Idea In 30 Seconds
Unit tests for AI agents validate local logic: tool selection, response handling, stop reason, and output format.
Their main value is speed, determinism, and isolation, which helps you immediately see which exact part of the system broke.
Problem
Without unit tests, teams often validate agents only through manual runs or heavy end-to-end tests.
This creates common problems:
- errors in local logic are found too late;
- it is hard to tell whether code broke or an external dependency failed;
- small regressions accumulate and reach production.
As a result, even a simple change can trigger a chain of opaque failures in production.
When To Use
You should write unit tests whenever you have local and verifiable logic:
- tool selection by request type;
- output schema validation;
- tool error handling;
- run completion conditions (
stop_reason); - safety rules at step or function level.
If behavior can be validated without network calls and without full agent runtime, it is a good unit-test candidate.
Implementation
In practice, unit testing for agents follows a simple rule: one behavior, one test, controlled conditions.

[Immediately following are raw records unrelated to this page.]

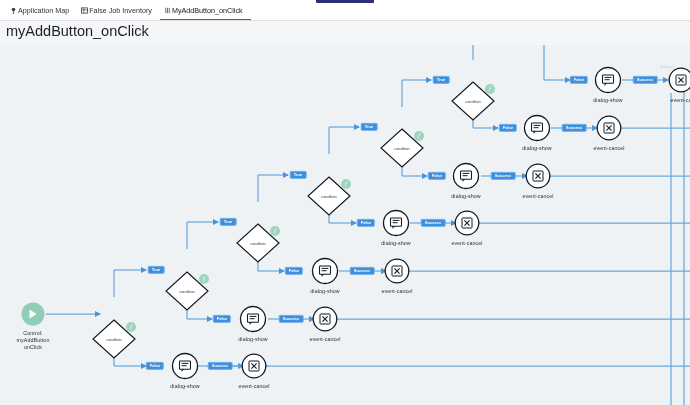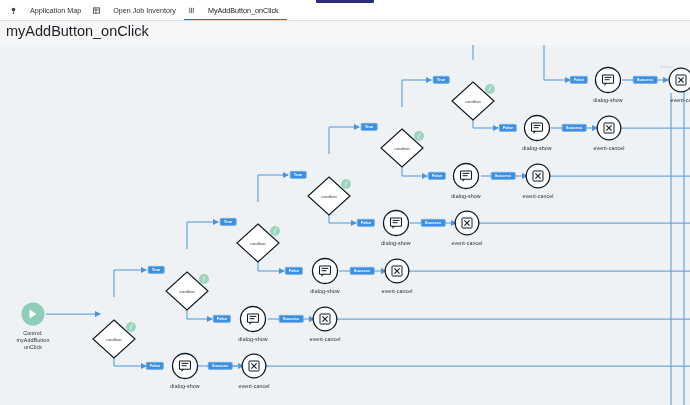--- a/index.html
+++ b/index.html
@@ -24,21 +24,21 @@
   }
 
   
   .tabbar {
     position: absolute; left: 0; top: 3px; width: 690px; height: 18px;
     background: #ffffff; border-bottom: 1px solid #dcdfe3;
     display: flex; align-items: flex-end; padding-left: 6px;
     z-index: 30;
   }
   .tab {
-    display: flex; align-items: center; gap: 13px;
+    display: flex; align-items: center; gap: 1px;
     height: 17px; padding: 0 8px 2px 4px;
     font-size: 7.2px; color: #2c3138; white-space: nowrap;
     cursor: pointer;
   }
   .tab.active { border-bottom: 1.6px solid #1f6fb5; color: #11161c; }
   .tab .tic { width: 7px; height: 7px; display: block; flex: 0 0 auto; }
 
   
   .canvas {
     position: absolute; left: 0; top: 21px; width: 690px; height: 384px;
@@ -352,21 +352,21 @@
         <circle cx="6" cy="4.4" r="3.1" fill="#3a4049"></circle>
         <path d="M6,7 L4.6,11.4 L7.4,11.4 z" fill="#3a4049"></path>
       </svg>
       <span>Application Map</span>
     </div>
     <div class="tab">
       <svg class="tic" viewBox="0 0 12 12">
         <rect x="1" y="1.5" width="10" height="9" fill="none" stroke="#3a4049" stroke-width="1.4"></rect>
         <path d="M1,5 L11,5 M5,1.5 L5,10.5" stroke="#3a4049" stroke-width="1.2"></path>
       </svg>
-      <span>Open Job Inventory</span>
+      <span>False Job Inventory</span>
     </div>
     <div class="tab active">
       <svg class="tic" viewBox="0 0 12 12">
         <path d="M3,1.4 L3,10.6 M6,1.4 L6,10.6 M9,1.4 L9,10.6" stroke="#3a4049" stroke-width="1.3"></path>
       </svg>
       <span>MyAddButton_onClick</span>
     </div>
   </div>
 
   <div class="top-sliver">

The examples below are schematic and not tied to a specific framework.
Unit level is not suitable for evaluating overall response quality, usefulness of final output, or the agent's general "smartness". For that, use eval harness and golden datasets.
How It Works In One Test
Short unit-test cycle
- Test case - one behavior to validate.
- Setup - fakes, mocks, and fixed conditions.
- Run - execute a specific function or step.
- Assertions - validate
tool choice,schema,stop reason.
1. Isolate agent decision logic
def choose_tool(intent: str, tools_allowed: list[str]) -> str:
if intent == "price_lookup" and "crypto_price_api" in tools_allowed:
return "crypto_price_api"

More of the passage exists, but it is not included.